COUR D'APPEL D'AIX EN PROVENCE
3o Chambre A
ARRÊT AU FOND
DU 04 DÉCEMBRE 2008
No 2008 / 336
Rôle No 06 / 17643
SA BANQUE DU BATIMENT ET DES TRAVAUX PUBLICS BTP BANQUE
C /
SNC BAOU DE SORMIOU
Grosse délivrée
le :
à :
réf
Décision déférée à la Cour :
Jugement du Tribunal de Commerce de MARSEILLE en date du 27 Septembre 2006 enregistré au répertoire général sous le no 06 / 98.
APPELANTE
SA BANQUE DU BÂTIMENT ET DES TRAVAUX PUBLICS BTP BANQUE,
immatriculée au RCS de NANTERRE sous le No : B 339 182 784,
sise 33 Rue des Trois Fontanot-92000 NANTERRE
représentée par Me Paul MAGNAN, avoué à la Cour,
assisté de Me Bertrand MAHL, avocat au barreau de PARIS
INTIMEE
SNC BAOU DE SORMIOU,
immatriculée au RCS de MARSEILLE sous le no B 342 917 176,
sise C / O la SA PROGEREAL-Hermès Park-64 Avenue d'Haïfa-BP 204-13268 MARSEILLE CEDEX 08
représentée par la SCP DE SAINT FERREOL-TOUBOUL, avoués à la Cour,
assistée de Me Pascal-Yves BRIN, avocat au barreau de MARSEILLE
*- *- *- *- *
COMPOSITION DE LA COUR
L'affaire a été débattue le 15 Octobre 2008 en audience publique. Conformément à l'article 785 du Code de Procédure Civile, Madame Rose-Marie PLAKSINE, Conseiller, a fait un rapport oral de l'affaire à l'audience avant les plaidoiries.
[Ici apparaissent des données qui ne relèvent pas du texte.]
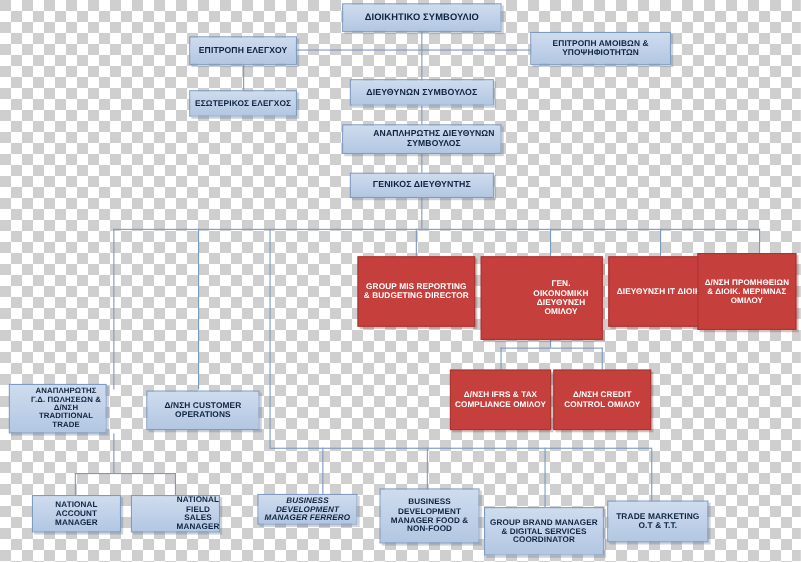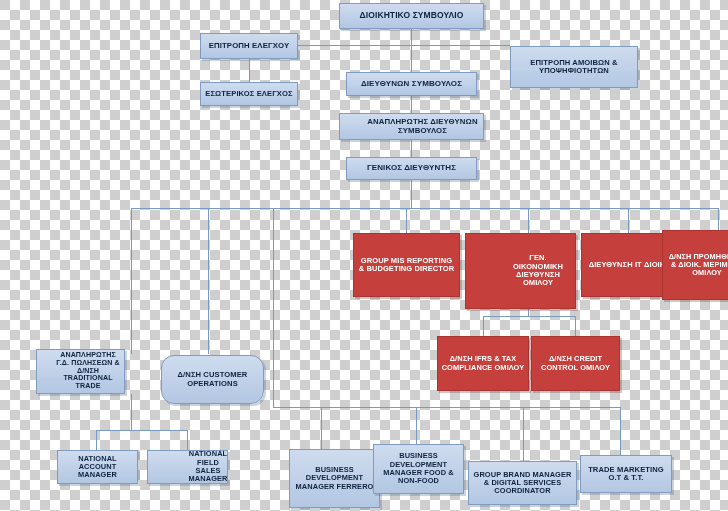"ΔΙΟΙΚΗΤΙΚΟ ΣΥΜΒΟΥΛΙΟ" #chart { margin-left: 28px -> none }
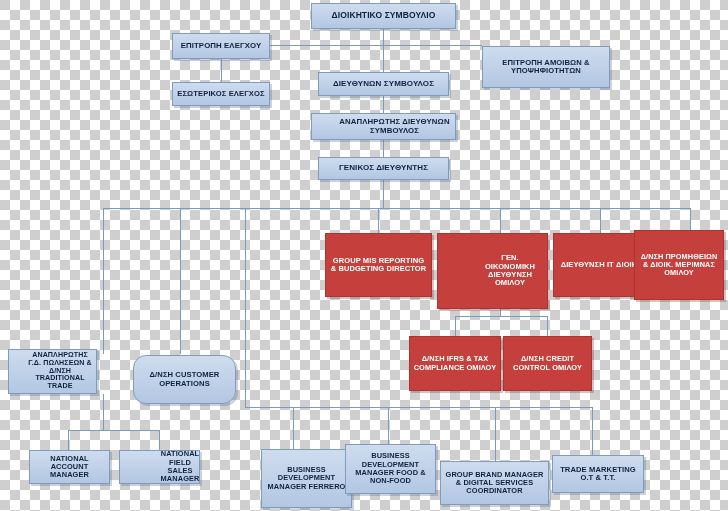"ΕΠΙΤΡΟΠΗ ΑΜΟΙΒΩΝ & ΥΠΟΨΗΦΙΟΤΗΤΩΝ" div.node { height: 42px -> 30px; top: 46px -> 29px }
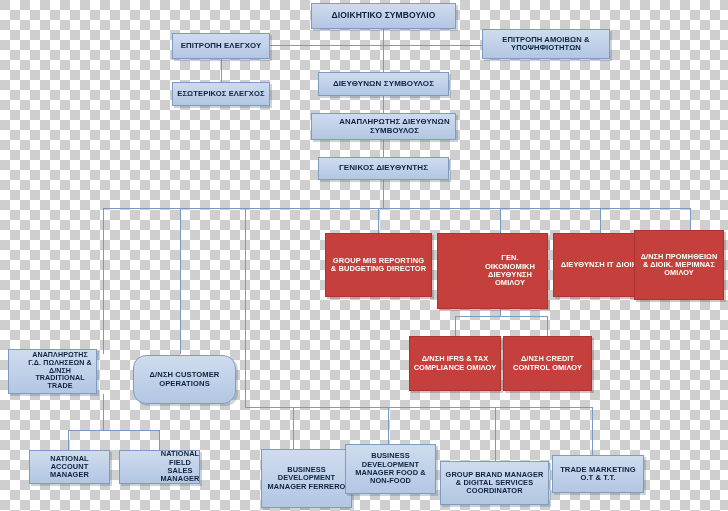"Δ/ΝΣΗ CUSTOMER OPERATIONS" div.node { border-radius: 13px -> none; height: 49px -> 36px }
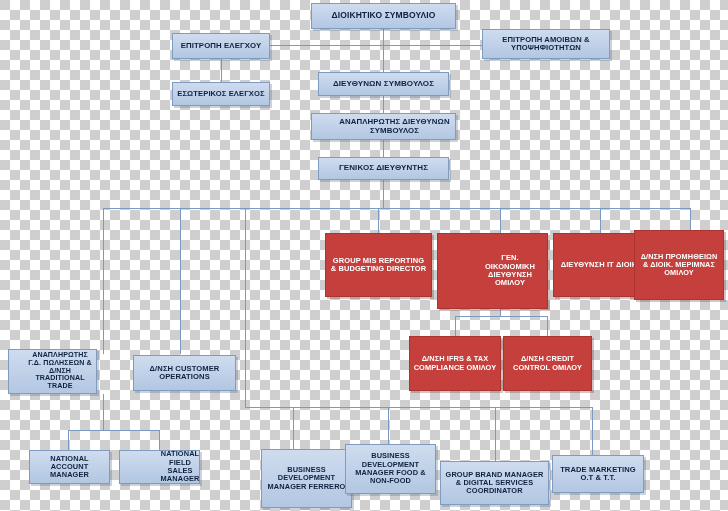"BUSINESS DEVELOPMENT MANAGER FERRERO" div.node { font-style: none -> italic; height: 59px -> 28px; left: 261px -> 234px }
La Cour était composée de :
Monsieur Guy SCHMITT, Président
Monsieur Jean Noël GAGNAUX, Conseiller
Madame Rose-Marie PLAKSINE, Conseiller,
qui en ont délibéré.
Greffier lors des débats : Mademoiselle Véronique PELLISSIER.
Les parties ont été avisées que le prononcé public de la décision aurait lieu par mise à disposition au greffe le 04 Décembre 2008.
ARRÊT
Contradictoire,
Prononcé par mise à disposition au greffe le 04 Décembre 2008,
Signé par Monsieur Guy SCHMITT, Président et Mademoiselle Véronique PELLISSIER, greffier auquel la minute de la décision a été remise par le magistrat signataire.
***
SUR CE :
FAITS, PROCÉDURE ET PRÉTENTIONS DES PARTIES
Dans le cadre d'une opération de construction de 103 logements appelée " les Terrasses de Sormiou ", la SNC Baou de Sormiou a confié à la société Sogeco l'exécution des lots 1 et 13 (gros oeuvre, terrassements complémentaires, enduits de façades, murs extérieurs, VRD), ce moyennant un prix de 3. 658. 776. 41 € HT, soit 4. 375. 896. 59 € TTC. Par acte du 21. 11. 2003, la Société Banque du Bâtiment et des Travaux Publics dite BTP Banque s'est constituée caution personnelle et solidaire de la société Sogeco pour le montant de la retenue de garantie, soit 218. 794. 83 € TTC.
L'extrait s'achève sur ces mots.